What to produce |
When you repeat the entries, reproduce each line exactly and omit every picture.

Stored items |
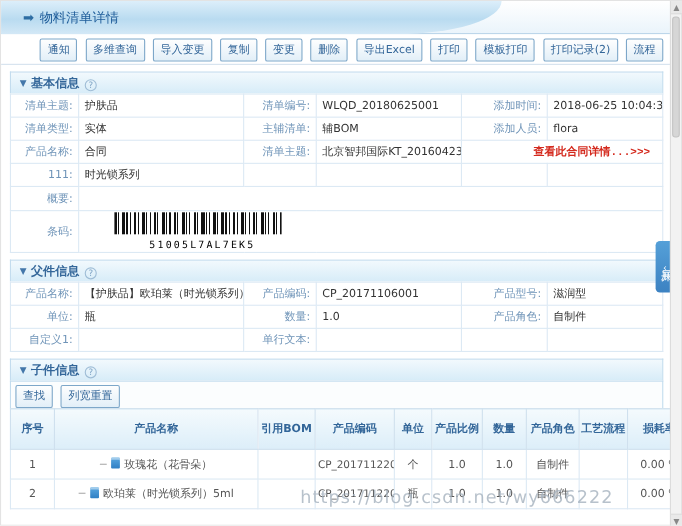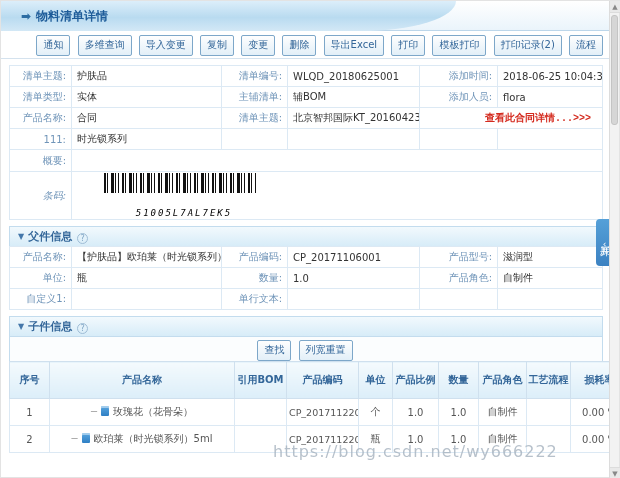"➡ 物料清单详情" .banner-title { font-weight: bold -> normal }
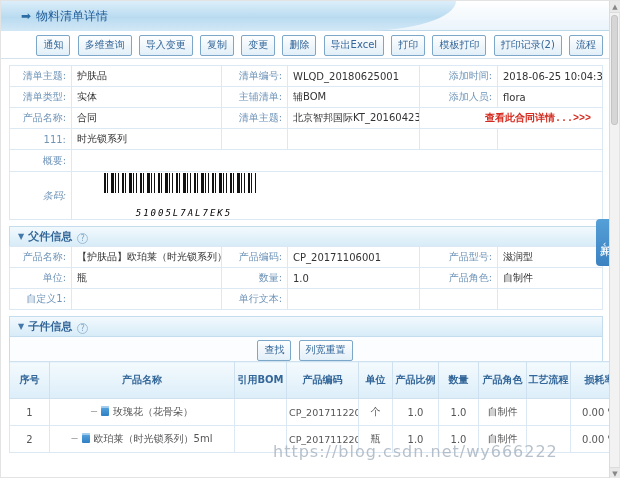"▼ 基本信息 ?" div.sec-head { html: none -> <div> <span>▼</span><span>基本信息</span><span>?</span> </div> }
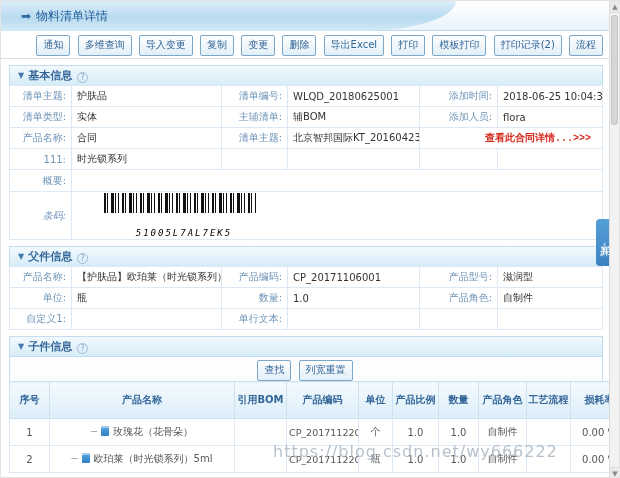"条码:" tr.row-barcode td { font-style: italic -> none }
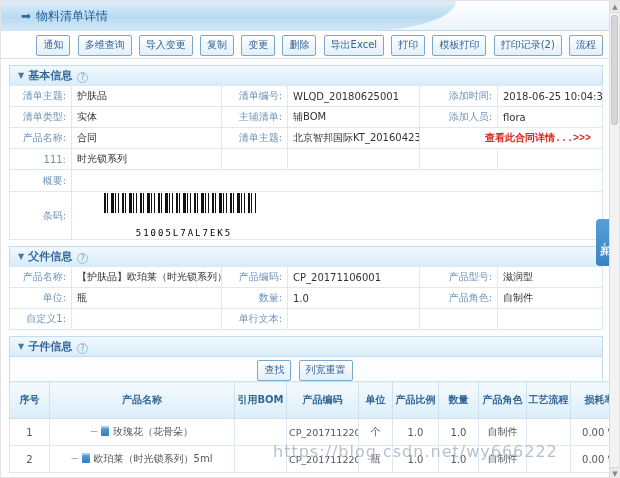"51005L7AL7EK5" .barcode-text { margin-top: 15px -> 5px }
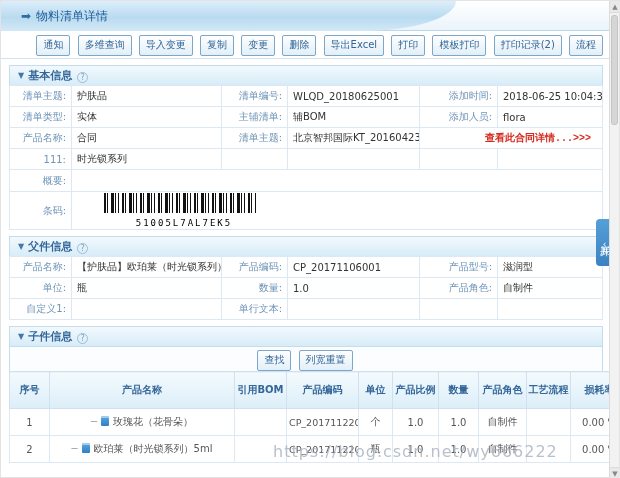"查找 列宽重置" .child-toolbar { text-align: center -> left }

Output for this exercise |
"➡ 物料清单详情" .banner-title { font-weight: bold -> normal }
"▼ 基本信息 ?" div.sec-head { html: none -> <div> <span>▼</span><span>基本信息</span><span>?</span> </div> }
"条码:" tr.row-barcode td { font-style: italic -> none }
"51005L7AL7EK5" .barcode-text { margin-top: 15px -> 5px }
"查找 列宽重置" .child-toolbar { text-align: center -> left }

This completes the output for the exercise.